De esta realidad fueron conscientes desde muy antiguo los más principales y así el mismo don Alfonso X El Sabio, seguramente haciendo honor a su sobrenombre y siendo secundado luego por otros sagaces monarcas, dicen que dio origen al Honrado Concejo de la Mesta que, desde 1273 hasta 1836, defendió con incontables privilegios la práctica de este oficio. Desempeño que era provechoso para los tesoros públicos y privados (que entonces ya también se solapaban) de la nación por el importante comercio y exportación de lanas y el aparejo de impuestos que lo anterior traía consigo.
Y como estos hechos parece que son aún más antiguos que los primeros documentos que los datan, imagino que ésta es la razón por la que tantas imágenes y otros vestigios sagrados fueron encontrados por pastores. Sobre robles, encinas, madroños o hayas aparecieron. En cuevas, márgenes de ríos o taludes también. Asimismo en otros lugares insospechados y sorprendentes.

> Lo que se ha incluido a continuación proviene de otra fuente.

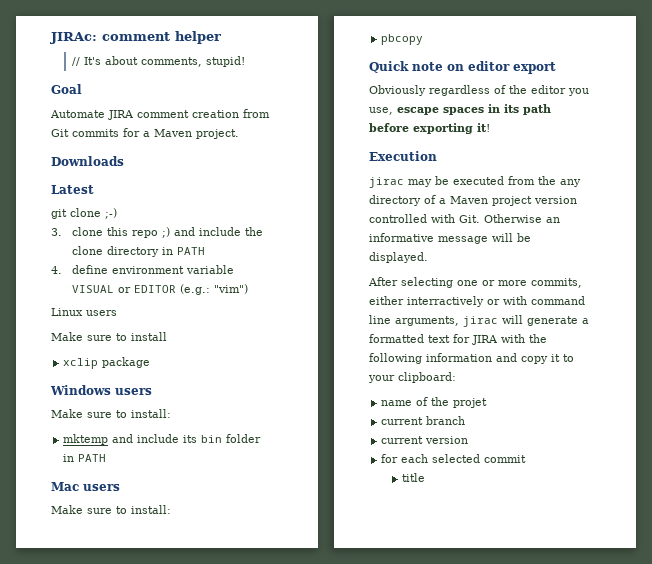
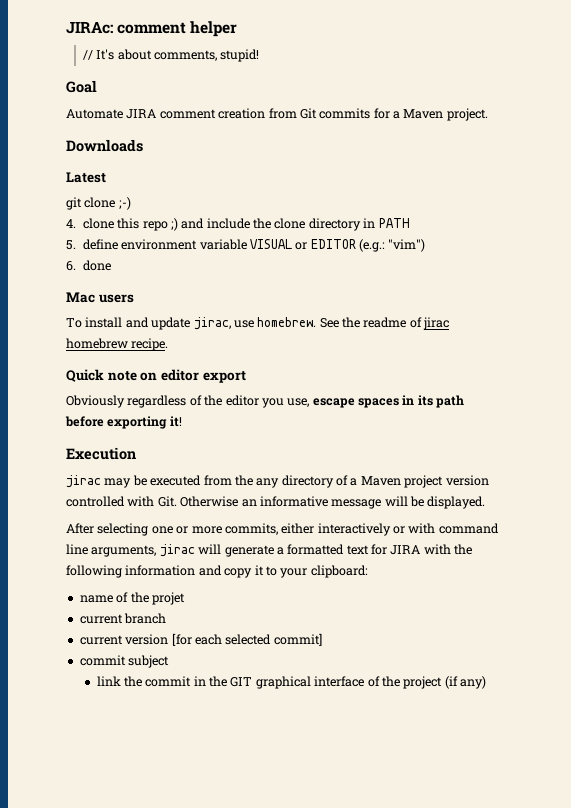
- 3. clone this repo ;) and include the clone directory in PATH
+ 4. clone this repo ;) and include the clone directory in PATH
- 4. define environment variable VISUAL or EDITOR (e.g.: "vim")
+ 5. define environment variable VISUAL or EDITOR (e.g.: "vim")
- Linux users
- Make sure to install
- xclip package
- Windows users
- Make sure to install:
- mktemp and include its bin folder in PATH
+ 6. done
  Mac users
- Make sure to install:
- pbcopy
+ To install and update jirac, use homebrew. See the readme of jirac homebrew recipe.
- After selecting one or more commits, either interractively or with command line arguments, jirac will generate a formatted text for JIRA with the following information and copy it to your clipboard:
+ After selecting one or more commits, either interactively or with command line arguments, jirac will generate a formatted text for JIRA with the following information and copy it to your clipboard:
- current version
- for each selected commit
- title
+ current version [for each selected commit]
+ commit subject
+ link the commit in the GIT graphical interface of the project (if any)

Pero, lamentablemente, no puedo dar por cierto estos hechos pues carezco de pruebas que avalen mis elucubraciones y, por otro lado, nadie puede afirmar que no fueran ángeles, querubines o arcángeles, como la fe y el buen criterio sostienen, quienes realizaran tales portentosos trasportes y, la Divina Providencia, quien guiara a tan escondidos parajes a quienes descubrieron estas santas imágenes.